Aaron Boehmisch filed a complaint on April 17 in the U.S. District Court for the Southern District of Illinois alleging that the defendant failed to comply with their written contract to award commission to plaintiff for gross revenue earned for the company.

According to the complaint, the plaintiff alleges that on Aug. 30, 2015, he entered into an agreement with the defendant that he would be awarded 1 percent commission for all revenue generated by the St. Louis division of the company and additional 0.5 percent for the calendar year 2016 revenue. Boehmisch claims he failed to receive commission earned from the start of his employment on Sept. 4, 2015, until Feb. 1, 2017. 

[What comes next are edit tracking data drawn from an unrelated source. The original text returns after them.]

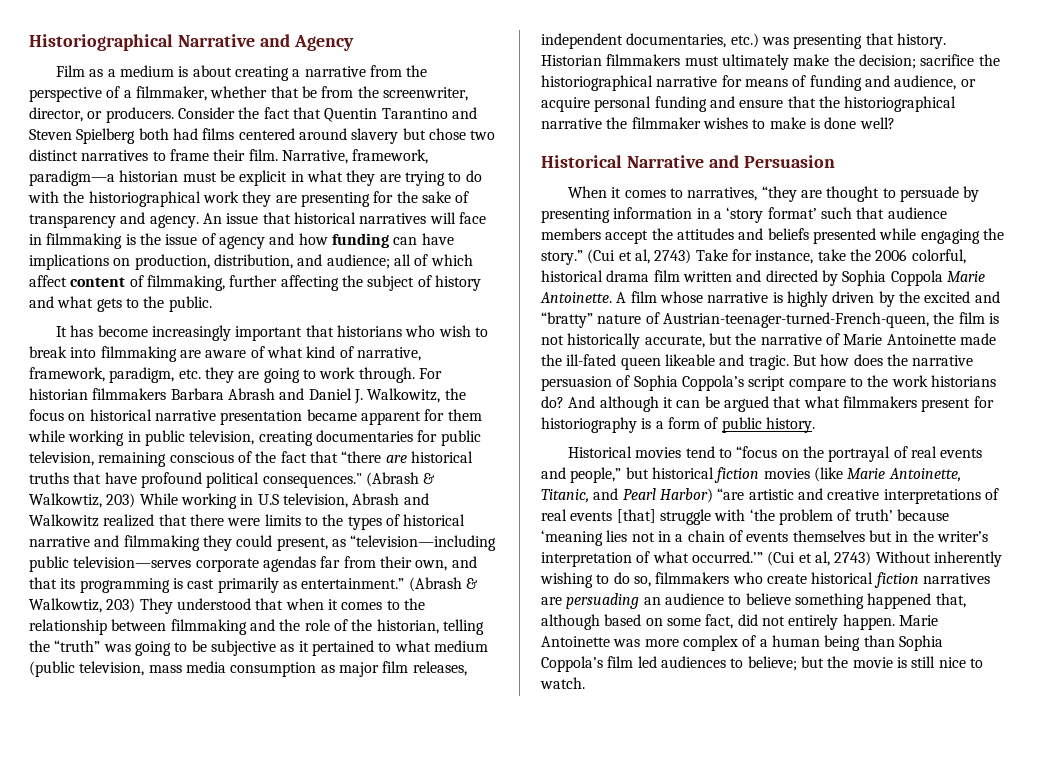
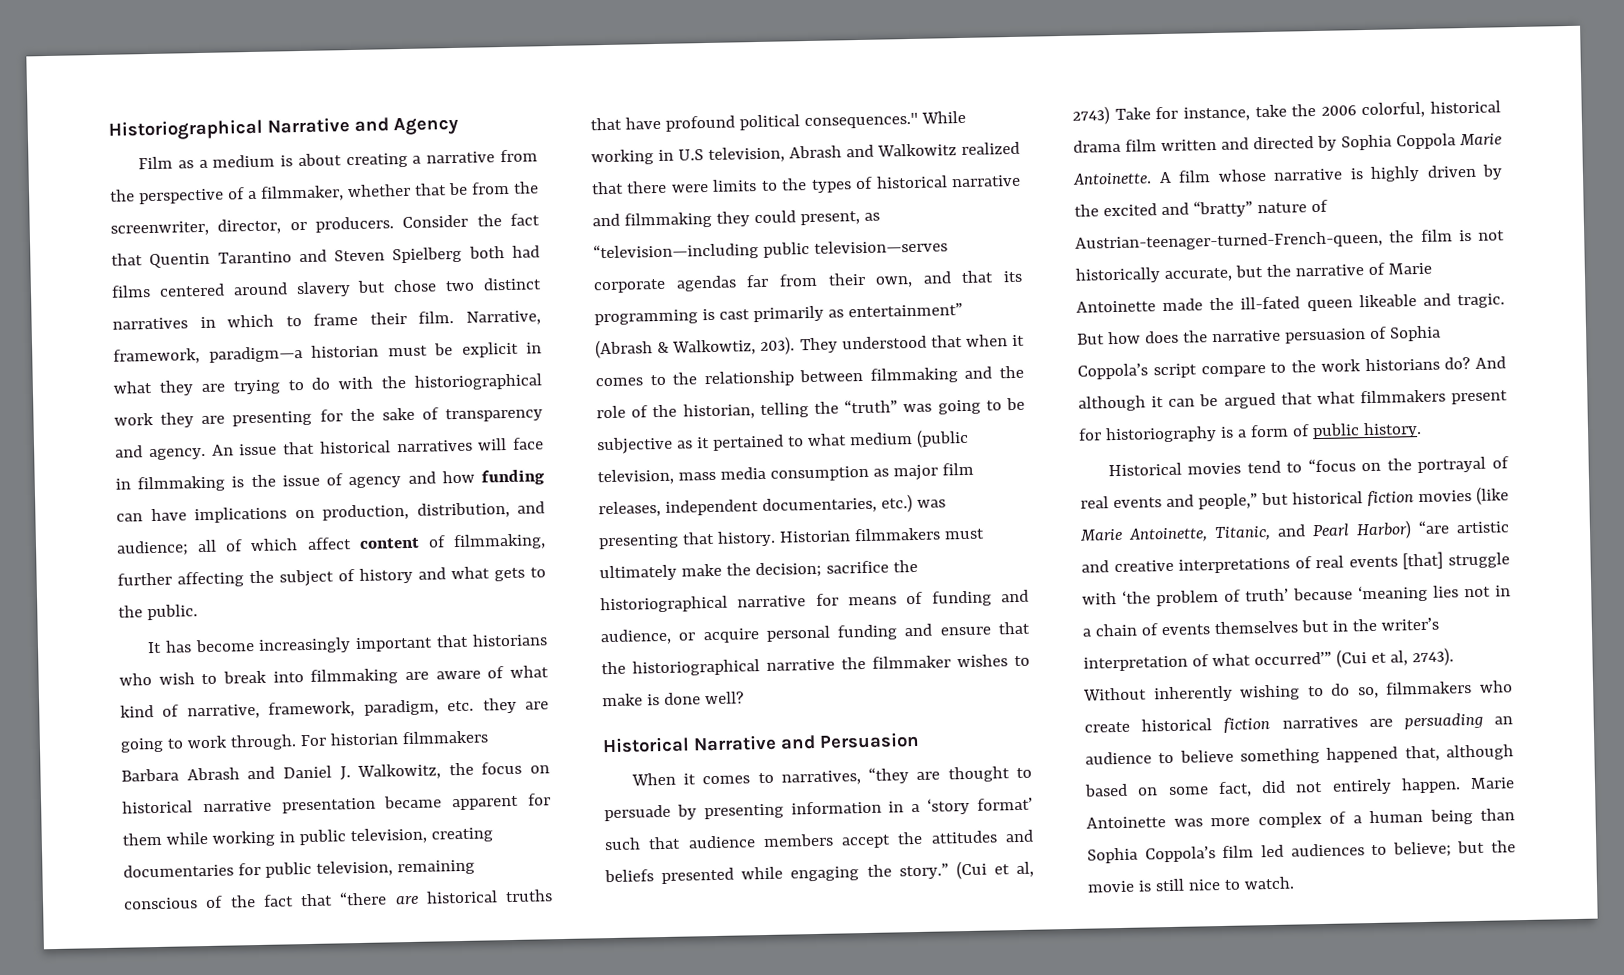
- Consider the fact that Quentin Tarantino and Steven Spielberg both had films centered around slavery but chose two distinct narratives to frame their film.
+ Consider the fact that Quentin Tarantino and Steven Spielberg both had films centered around slavery but chose two distinct narratives in which to frame their film.
- (Abrash & Walkowtiz, 203) While working in U.S television, Abrash and Walkowitz realized that there were limits to the types of historical narrative and filmmaking they could present, as “television—including public television—serves corporate agendas far from their own, and that its programming is cast primarily as entertainment.” (Abrash & Walkowtiz, 203) They understood that when it comes to the relationship between filmmaking and the role of the historian, telling the “truth” was going to be subjective as it pertained to what medium (public television, mass media consumption as major film releases, independent documentaries, etc.) was presenting that history.
+ While working in U.S television, Abrash and Walkowitz realized that there were limits to the types of historical narrative and filmmaking they could present, as “television—including public television—serves corporate agendas far from their own, and that its programming is cast primarily as entertainment” (Abrash & Walkowtiz, 203). They understood that when it comes to the relationship between filmmaking and the role of the historian, telling the “truth” was going to be subjective as it pertained to what medium (public television, mass media consumption as major film releases, independent documentaries, etc.) was presenting that history.
- Historical movies tend to “focus on the portrayal of real events and people,” but historical fiction movies (like Marie Antoinette, Titanic, and Pearl Harbor) “are artistic and creative interpretations of real events [that] struggle with ‘the problem of truth’ because ‘meaning lies not in a chain of events themselves but in the writer’s interpretation of what occurred.’” (Cui et al, 2743) Without inherently wishing to do so, filmmakers who create historical fiction narratives are persuading an audience to believe something happened that, although based on some fact, did not entirely happen.
+ Historical movies tend to “focus on the portrayal of real events and people,” but historical fiction movies (like Marie Antoinette, Titanic, and Pearl Harbor) “are artistic and creative interpretations of real events [that] struggle with ‘the problem of truth’ because ‘meaning lies not in a chain of events themselves but in the writer’s interpretation of what occurred’” (Cui et al, 2743). Without inherently wishing to do so, filmmakers who create historical fiction narratives are persuading an audience to believe something happened that, although based on some fact, did not entirely happen.

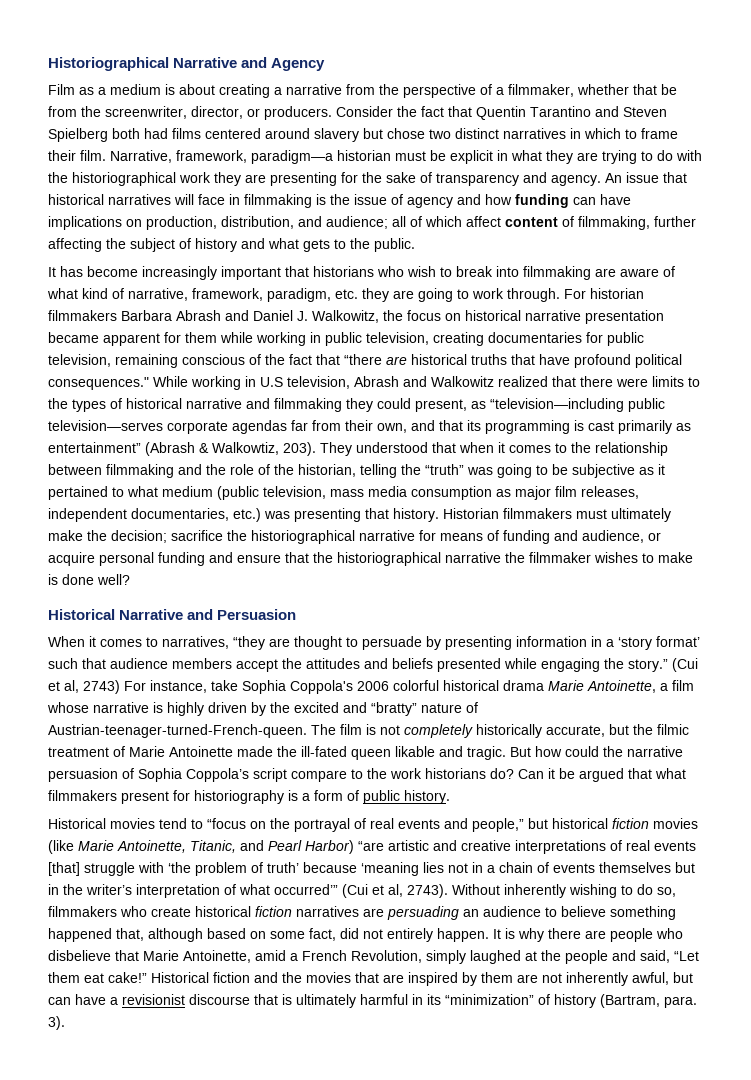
- (Cui et al, 2743) Take for instance, take the 2006 colorful, historical drama film written and directed by Sophia Coppola Marie Antoinette. A film whose narrative is highly driven by the excited and “bratty” nature of Austrian-teenager-turned-French-queen, the film is not historically accurate, but the narrative of Marie Antoinette made the ill-fated queen likeable and tragic.
+ (Cui et al, 2743) For instance, take Sophia Coppola's 2006 colorful historical drama Marie Antoinette, a film whose narrative is highly driven by the excited and “bratty” nature of Austrian-teenager-turned-French-queen. The film is not completely historically accurate, but the filmic treatment of Marie Antoinette made the ill-fated queen likable and tragic.
- But how does the narrative persuasion of Sophia Coppola’s script compare to the work historians do?
+ But how could the narrative persuasion of Sophia Coppola’s script compare to the work historians do?
- And although it can be argued that what filmmakers present for historiography is a form of public history.
+ Can it be argued that what filmmakers present for historiography is a form of public history.
- Marie Antoinette was more complex of a human being than Sophia Coppola’s film led audiences to believe; but the movie is still nice to watch.
+ It is why there are people who disbelieve that Marie Antoinette, amid a French Revolution, simply laughed at the people and said, “Let them eat cake!” Historical fiction and the movies that are inspired by them are not inherently awful, but can have a revisionist discourse that is ultimately harmful in its “minimization” of history (Bartram, para. 3).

The plaintiff holds AMS Services responsible because it allegedly failed to pay commission due at the end of each revenue period in payments amounting to $94,540, representing 1 percent of $9,454,000, and $22,270, representing .5 percent of $4,454,000, on or before Feb. 1, 2017.

The plaintiff requests a trial by jury and seeks judgment in the amount of $116,810 and legal interest, attorneys' fees, costs of litigation and for such further relief as the court deems just and proper. He is represented by Lawrence P. Kaplan and Catherine F. Grantham of Kaplan Associates LLC in St. Louis.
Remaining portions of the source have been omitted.